§ EXERCISE DESCRIPTION: Nothing but the lines from the one containing "total: 18134.53 -> 20342.32" through the end of the data should be retyped, exactly as they stand, and pictures should not be retyped.

§ RECORDS TO PROCESS:
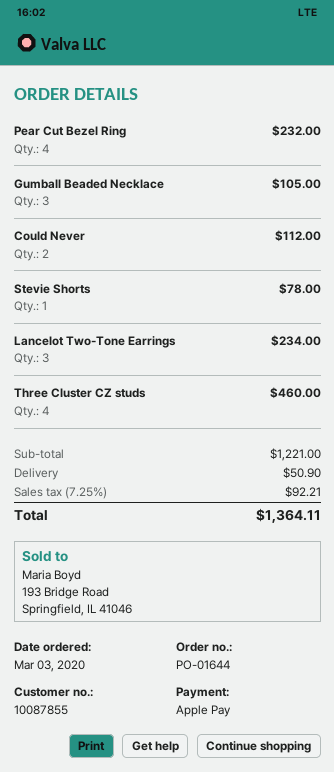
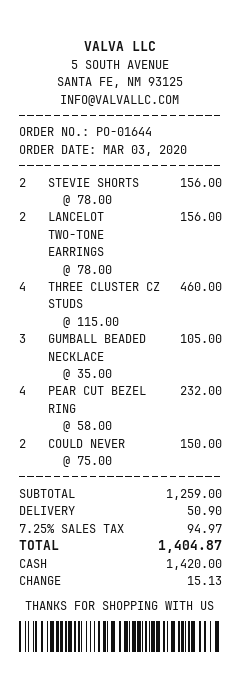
payment method: Apple Pay -> cash
Could Never: 2 for 112.00 -> 2 for 150.00
Stevie Shorts: 1 for 78.00 -> 2 for 156.00
Lancelot Two-Tone Earrings: 3 for 234.00 -> 2 for 156.00
subtotal: 1221.00 -> 1259.00
tax: 7.25% = 92.21 -> 7.25% = 94.97
total: 1364.11 -> 1404.87

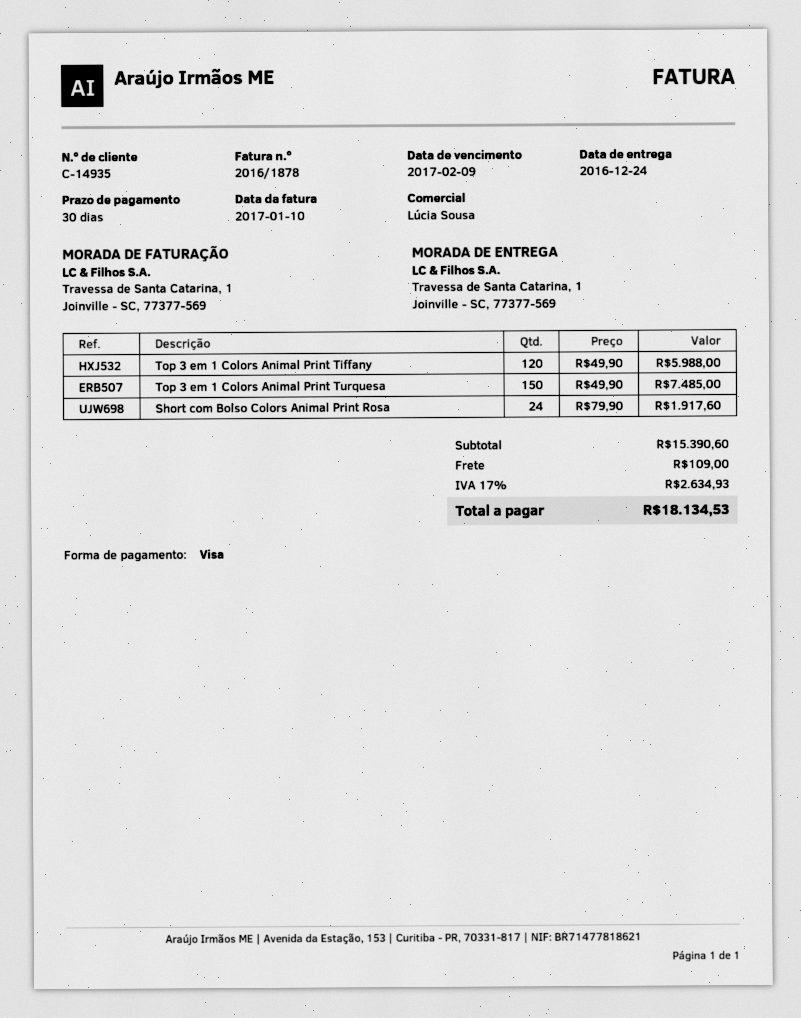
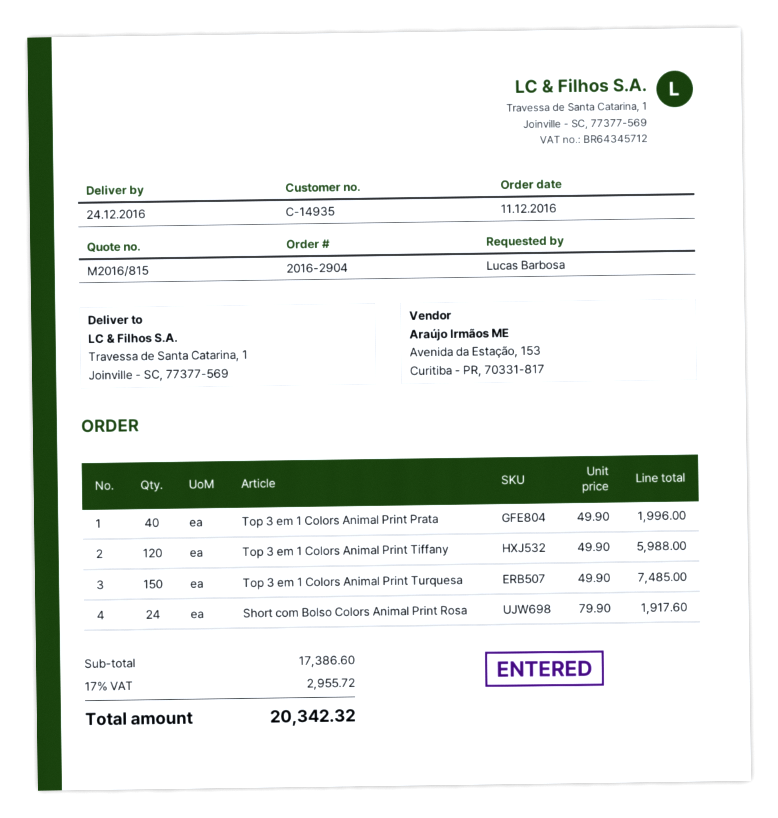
Top 3 em 1 Colors Animal Print Prata: none -> 40 x 49.90 = 1996.00
subtotal: 15390.60 -> 17386.60
shipping: 109.00 -> none
tax: 17% = 2634.93 -> 17% = 2955.72
total: 18134.53 -> 20342.32

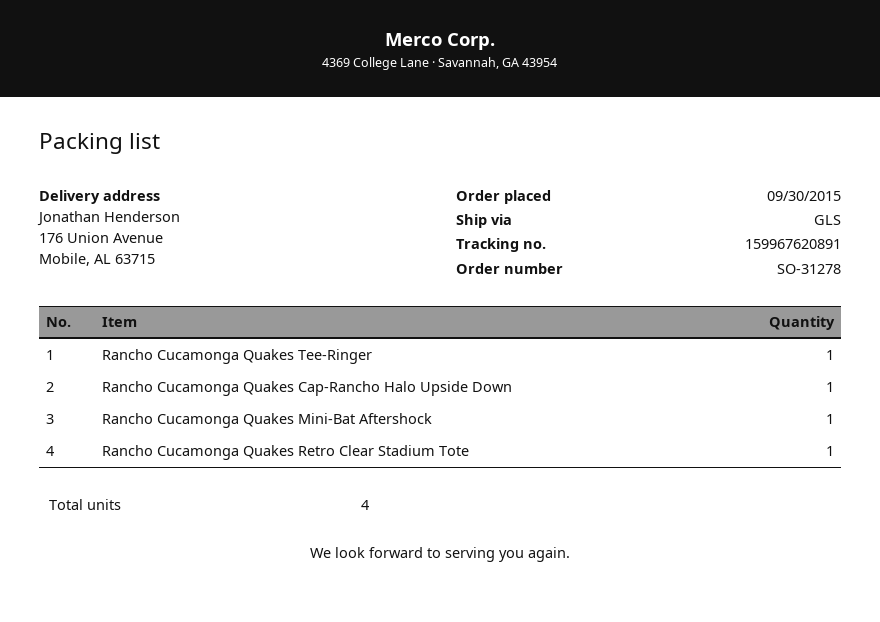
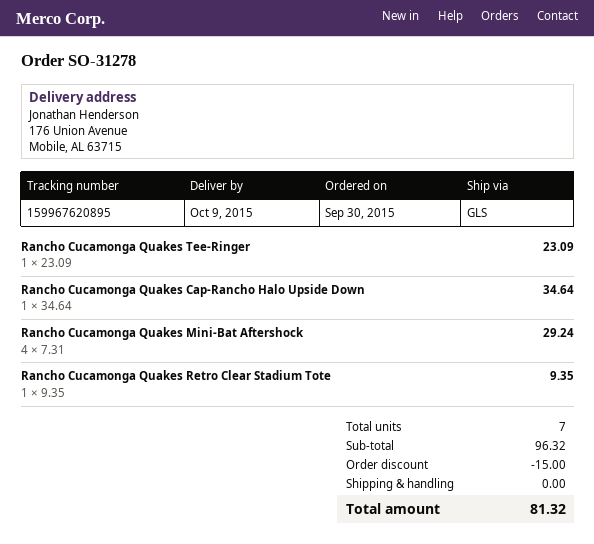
tracking number: 159967620891 -> 159967620895
Rancho Cucamonga Quakes Mini-Bat Aftershock: 1 -> 4
total quantity: 4 -> 7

§ RESULT OF THE TASK:
total: 18134.53 -> 20342.32

tracking number: 159967620891 -> 159967620895
Rancho Cucamonga Quakes Mini-Bat Aftershock: 1 -> 4
total quantity: 4 -> 7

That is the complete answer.